Goal of the exercise:
Although the data below contains pictures, output only the lines between those holding "총계 | 120일선: 37,265.333 -> 37,266.233" and "총계 | 120일선: 46,530.43 -> 83,999.606", inclusive, exactly and without those pictures.

Items from a dataset:
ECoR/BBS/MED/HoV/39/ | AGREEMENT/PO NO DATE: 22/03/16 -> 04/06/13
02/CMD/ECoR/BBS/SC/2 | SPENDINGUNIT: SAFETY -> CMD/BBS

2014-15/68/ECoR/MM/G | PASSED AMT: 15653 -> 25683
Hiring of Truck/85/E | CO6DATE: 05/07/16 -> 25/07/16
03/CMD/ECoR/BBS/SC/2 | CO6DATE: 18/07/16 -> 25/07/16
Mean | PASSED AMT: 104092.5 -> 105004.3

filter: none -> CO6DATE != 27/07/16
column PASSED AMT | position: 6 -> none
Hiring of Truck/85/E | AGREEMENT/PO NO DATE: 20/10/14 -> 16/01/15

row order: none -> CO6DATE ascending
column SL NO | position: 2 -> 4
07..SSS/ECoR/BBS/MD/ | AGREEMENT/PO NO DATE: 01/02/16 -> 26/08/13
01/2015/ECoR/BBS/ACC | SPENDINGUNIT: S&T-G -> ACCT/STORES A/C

...

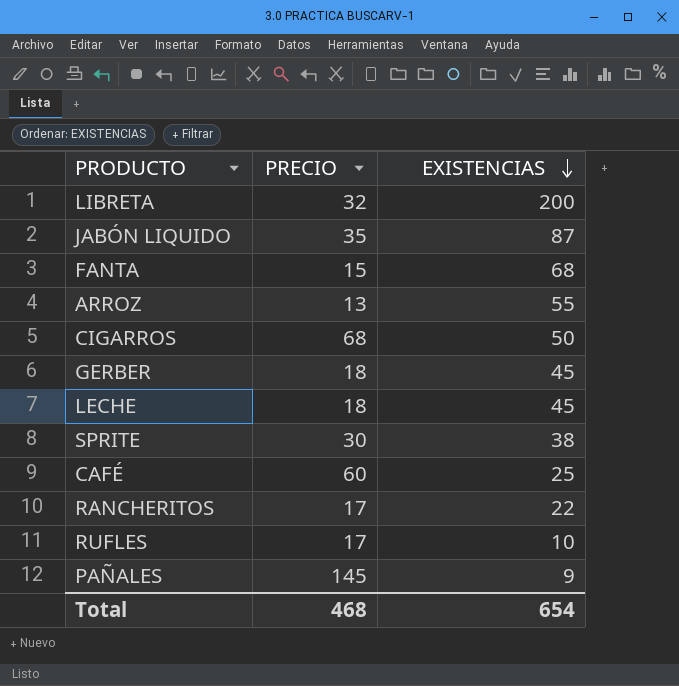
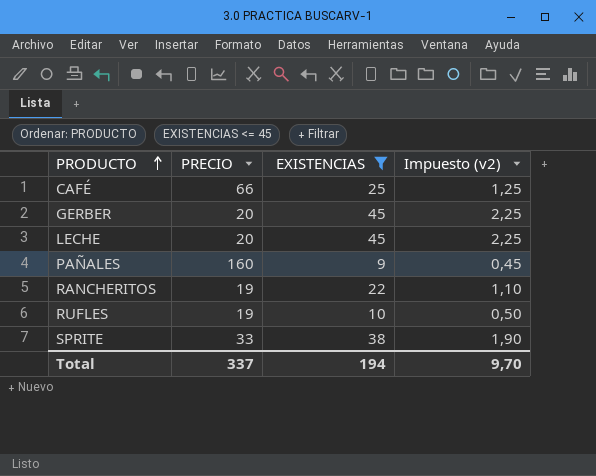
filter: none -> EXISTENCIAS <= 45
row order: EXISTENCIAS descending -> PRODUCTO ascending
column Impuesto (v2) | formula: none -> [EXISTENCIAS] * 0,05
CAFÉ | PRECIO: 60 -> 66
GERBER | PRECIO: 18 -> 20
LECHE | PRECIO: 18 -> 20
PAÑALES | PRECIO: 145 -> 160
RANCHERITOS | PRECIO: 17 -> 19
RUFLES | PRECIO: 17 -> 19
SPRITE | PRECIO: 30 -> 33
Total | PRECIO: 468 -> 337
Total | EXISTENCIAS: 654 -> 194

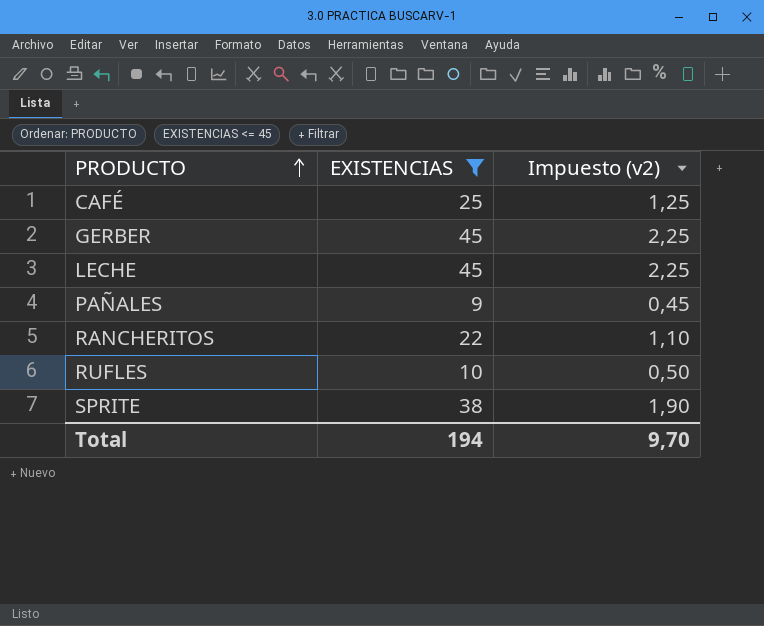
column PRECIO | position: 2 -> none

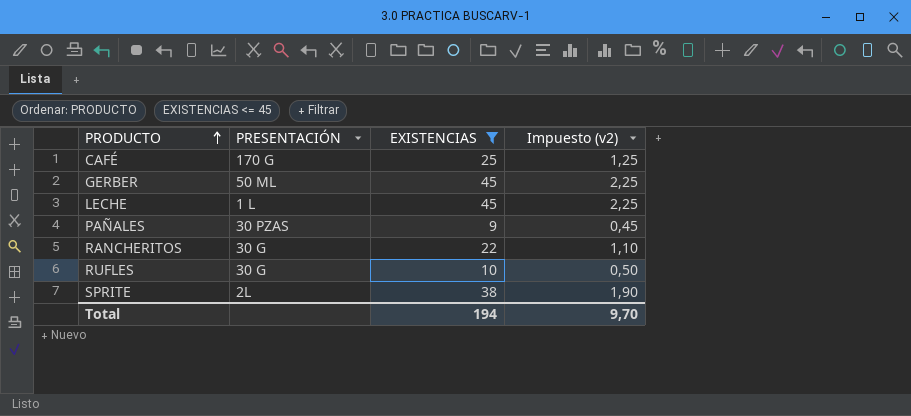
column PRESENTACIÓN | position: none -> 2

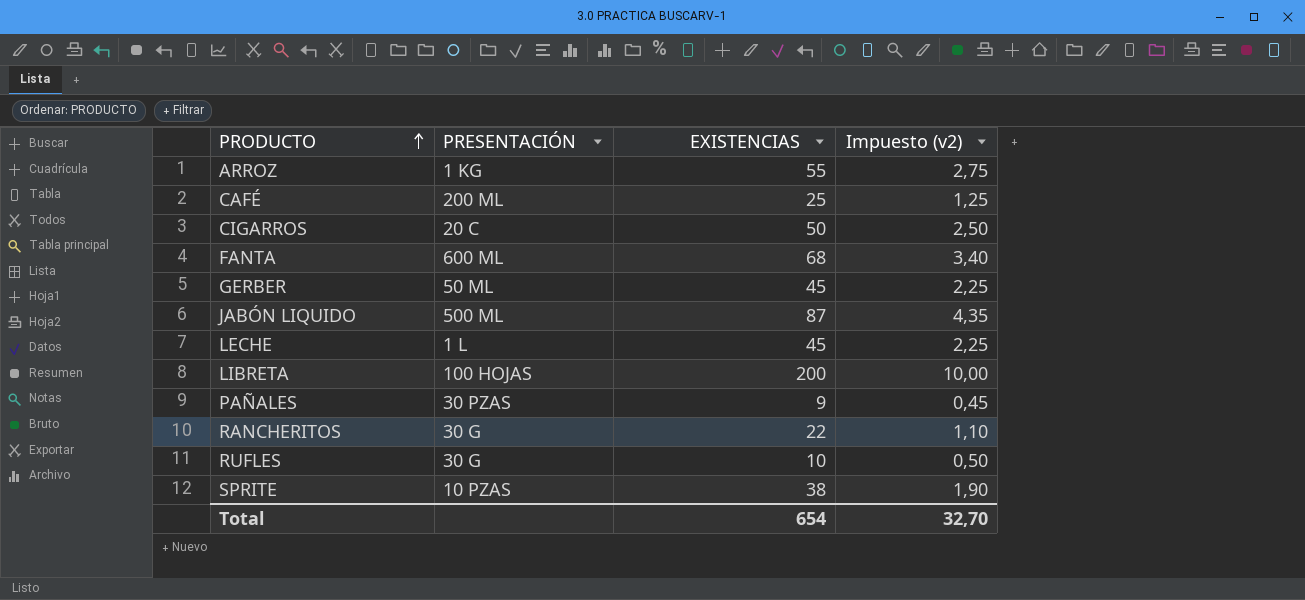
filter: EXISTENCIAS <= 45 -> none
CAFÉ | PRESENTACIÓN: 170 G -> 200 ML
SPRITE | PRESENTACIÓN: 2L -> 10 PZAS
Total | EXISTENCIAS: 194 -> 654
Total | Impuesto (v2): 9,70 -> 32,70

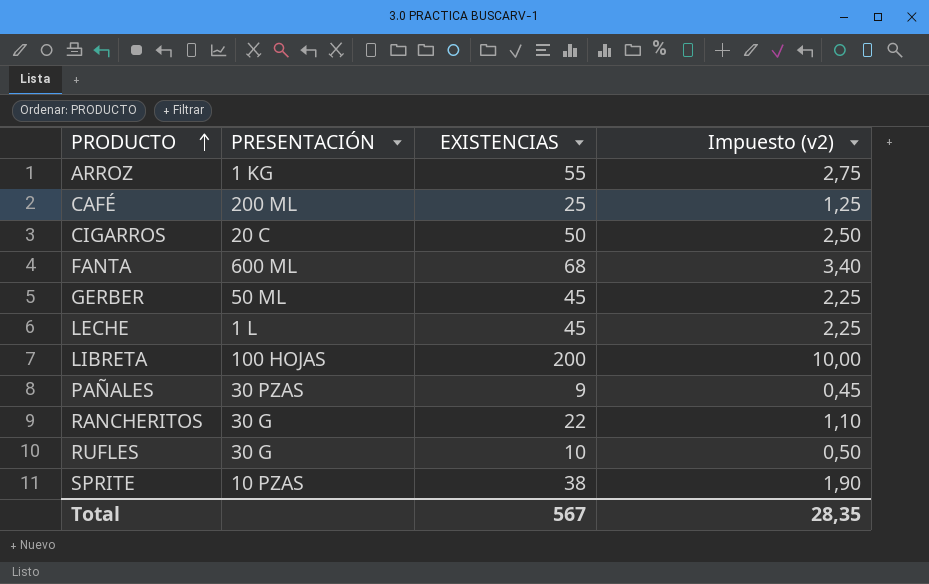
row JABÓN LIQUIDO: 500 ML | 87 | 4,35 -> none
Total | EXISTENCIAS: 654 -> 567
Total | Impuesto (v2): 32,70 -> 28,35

---

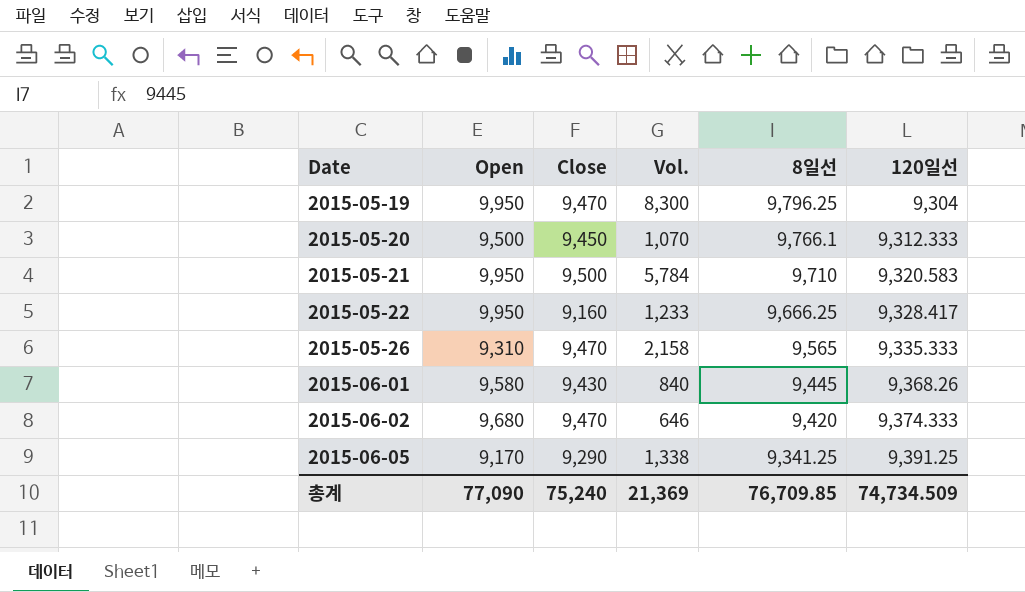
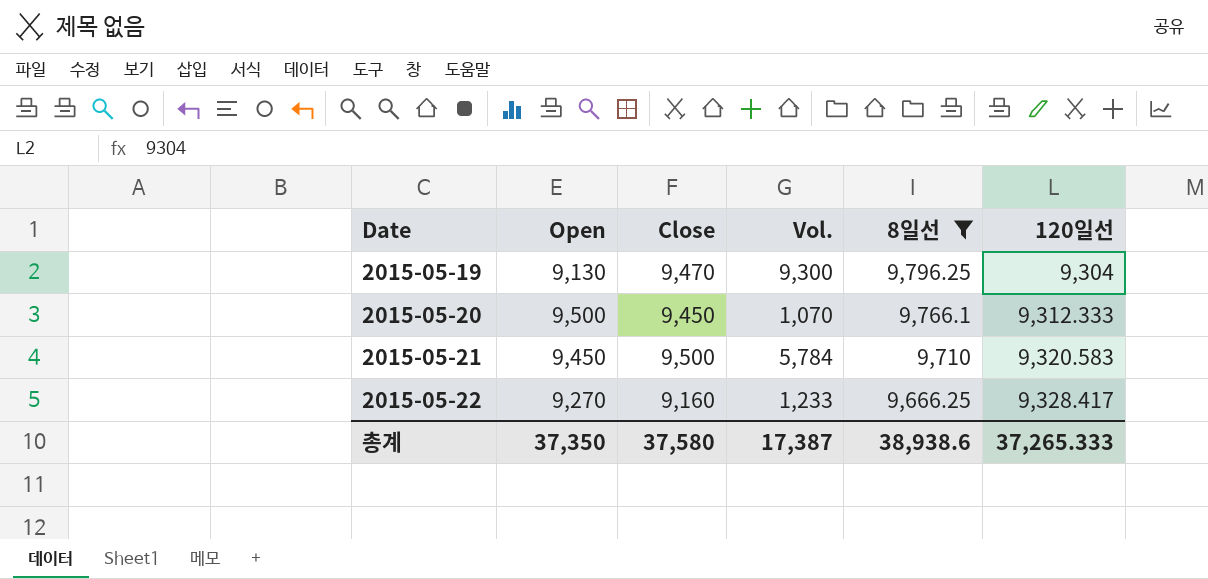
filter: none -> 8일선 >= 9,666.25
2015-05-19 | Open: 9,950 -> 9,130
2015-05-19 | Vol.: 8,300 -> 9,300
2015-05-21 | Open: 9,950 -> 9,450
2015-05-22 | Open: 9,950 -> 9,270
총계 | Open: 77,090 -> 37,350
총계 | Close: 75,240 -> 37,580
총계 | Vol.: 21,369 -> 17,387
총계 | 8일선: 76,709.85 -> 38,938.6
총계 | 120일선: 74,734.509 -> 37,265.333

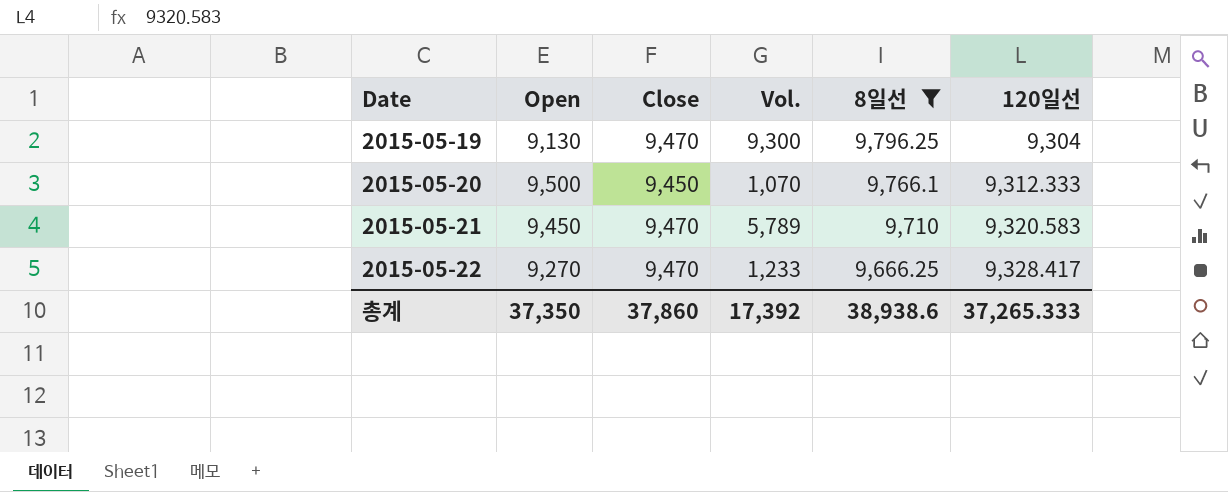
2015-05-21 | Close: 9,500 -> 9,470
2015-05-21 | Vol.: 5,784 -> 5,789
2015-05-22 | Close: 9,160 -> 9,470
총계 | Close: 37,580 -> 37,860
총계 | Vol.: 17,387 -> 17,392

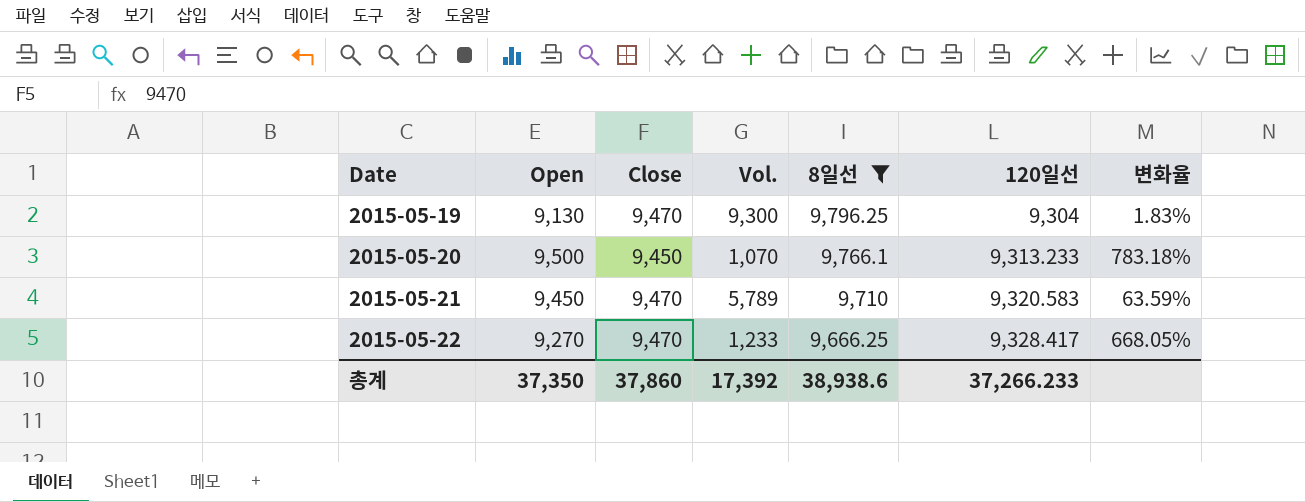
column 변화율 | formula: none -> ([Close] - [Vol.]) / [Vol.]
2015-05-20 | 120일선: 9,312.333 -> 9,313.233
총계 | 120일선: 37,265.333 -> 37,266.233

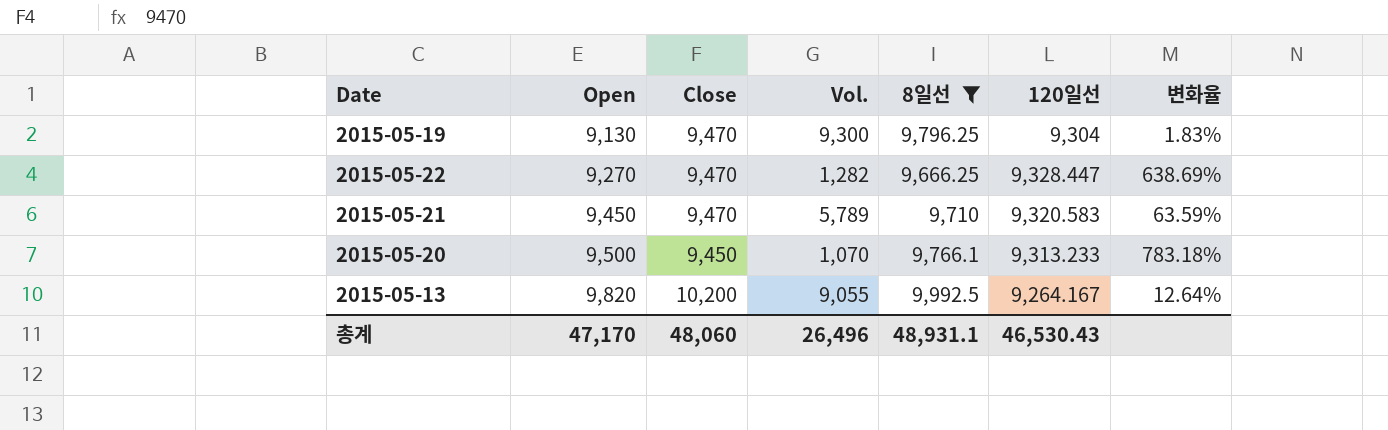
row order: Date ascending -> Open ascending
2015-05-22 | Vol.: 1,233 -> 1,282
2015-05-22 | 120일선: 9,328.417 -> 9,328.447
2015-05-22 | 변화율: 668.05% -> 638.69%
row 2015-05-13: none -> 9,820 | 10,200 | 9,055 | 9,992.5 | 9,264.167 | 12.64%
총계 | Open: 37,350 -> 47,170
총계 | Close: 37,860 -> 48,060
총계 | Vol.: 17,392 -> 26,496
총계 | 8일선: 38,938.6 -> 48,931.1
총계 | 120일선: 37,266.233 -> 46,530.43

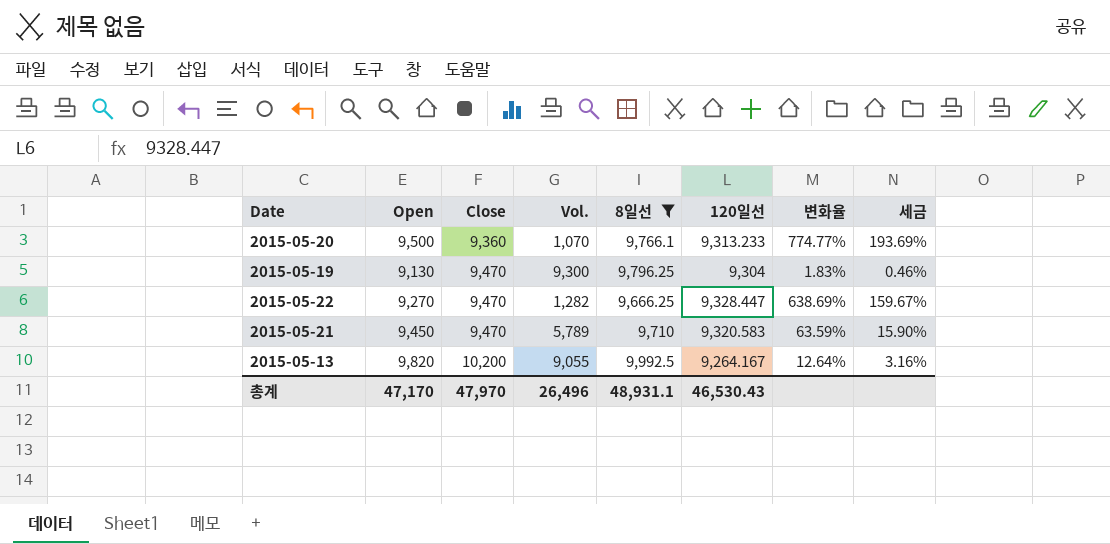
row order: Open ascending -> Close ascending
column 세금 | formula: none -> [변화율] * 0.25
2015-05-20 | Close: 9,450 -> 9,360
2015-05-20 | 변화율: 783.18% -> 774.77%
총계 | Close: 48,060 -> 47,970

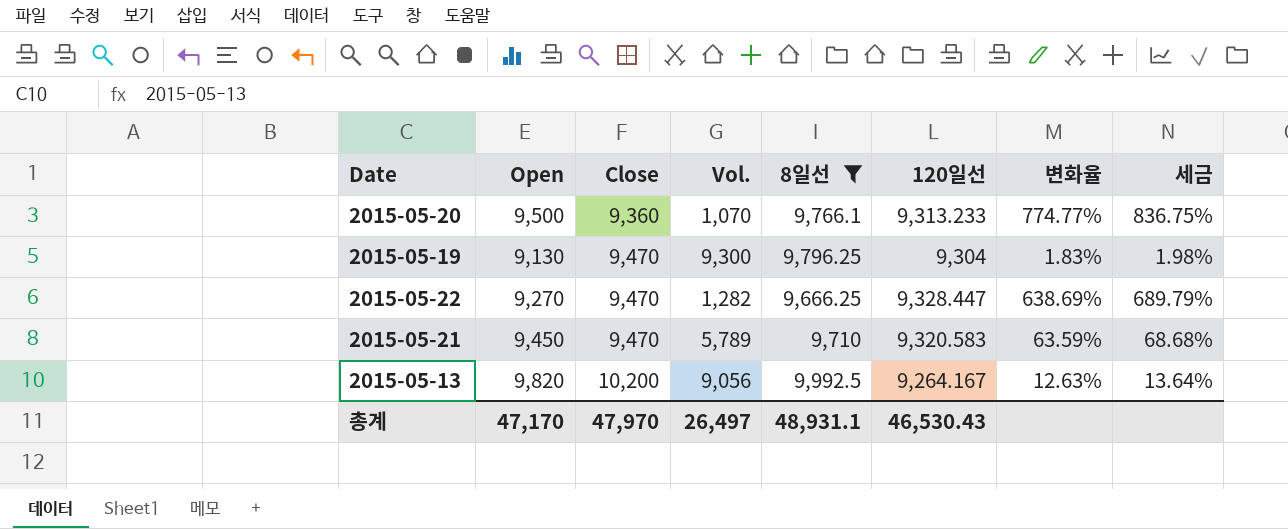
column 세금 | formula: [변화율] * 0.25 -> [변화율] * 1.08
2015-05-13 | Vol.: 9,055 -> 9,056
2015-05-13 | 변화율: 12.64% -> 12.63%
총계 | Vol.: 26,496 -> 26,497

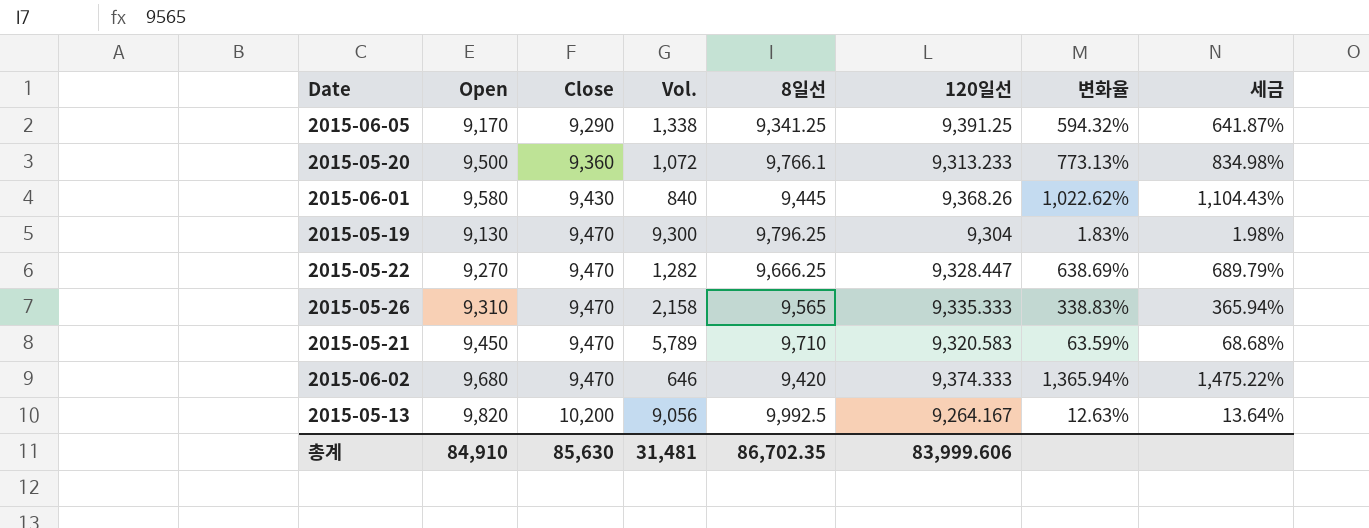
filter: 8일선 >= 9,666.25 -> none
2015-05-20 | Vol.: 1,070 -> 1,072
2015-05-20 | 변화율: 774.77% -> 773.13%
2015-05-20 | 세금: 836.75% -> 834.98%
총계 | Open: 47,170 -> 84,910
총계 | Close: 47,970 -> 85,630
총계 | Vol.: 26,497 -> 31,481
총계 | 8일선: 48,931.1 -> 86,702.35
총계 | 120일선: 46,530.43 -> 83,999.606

Response area:
총계 | 120일선: 37,265.333 -> 37,266.233

row order: Date ascending -> Open ascending
2015-05-22 | Vol.: 1,233 -> 1,282
2015-05-22 | 120일선: 9,328.417 -> 9,328.447
2015-05-22 | 변화율: 668.05% -> 638.69%
row 2015-05-13: none -> 9,820 | 10,200 | 9,055 | 9,992.5 | 9,264.167 | 12.64%
총계 | Open: 37,350 -> 47,170
총계 | Close: 37,860 -> 48,060
총계 | Vol.: 17,392 -> 26,496
총계 | 8일선: 38,938.6 -> 48,931.1
총계 | 120일선: 37,266.233 -> 46,530.43

row order: Open ascending -> Close ascending
column 세금 | formula: none -> [변화율] * 0.25
2015-05-20 | Close: 9,450 -> 9,360
2015-05-20 | 변화율: 783.18% -> 774.77%
총계 | Close: 48,060 -> 47,970

column 세금 | formula: [변화율] * 0.25 -> [변화율] * 1.08
2015-05-13 | Vol.: 9,055 -> 9,056
2015-05-13 | 변화율: 12.64% -> 12.63%
총계 | Vol.: 26,496 -> 26,497

filter: 8일선 >= 9,666.25 -> none
2015-05-20 | Vol.: 1,070 -> 1,072
2015-05-20 | 변화율: 774.77% -> 773.13%
2015-05-20 | 세금: 836.75% -> 834.98%
총계 | Open: 47,170 -> 84,910
총계 | Close: 47,970 -> 85,630
총계 | Vol.: 26,497 -> 31,481
총계 | 8일선: 48,931.1 -> 86,702.35
총계 | 120일선: 46,530.43 -> 83,999.606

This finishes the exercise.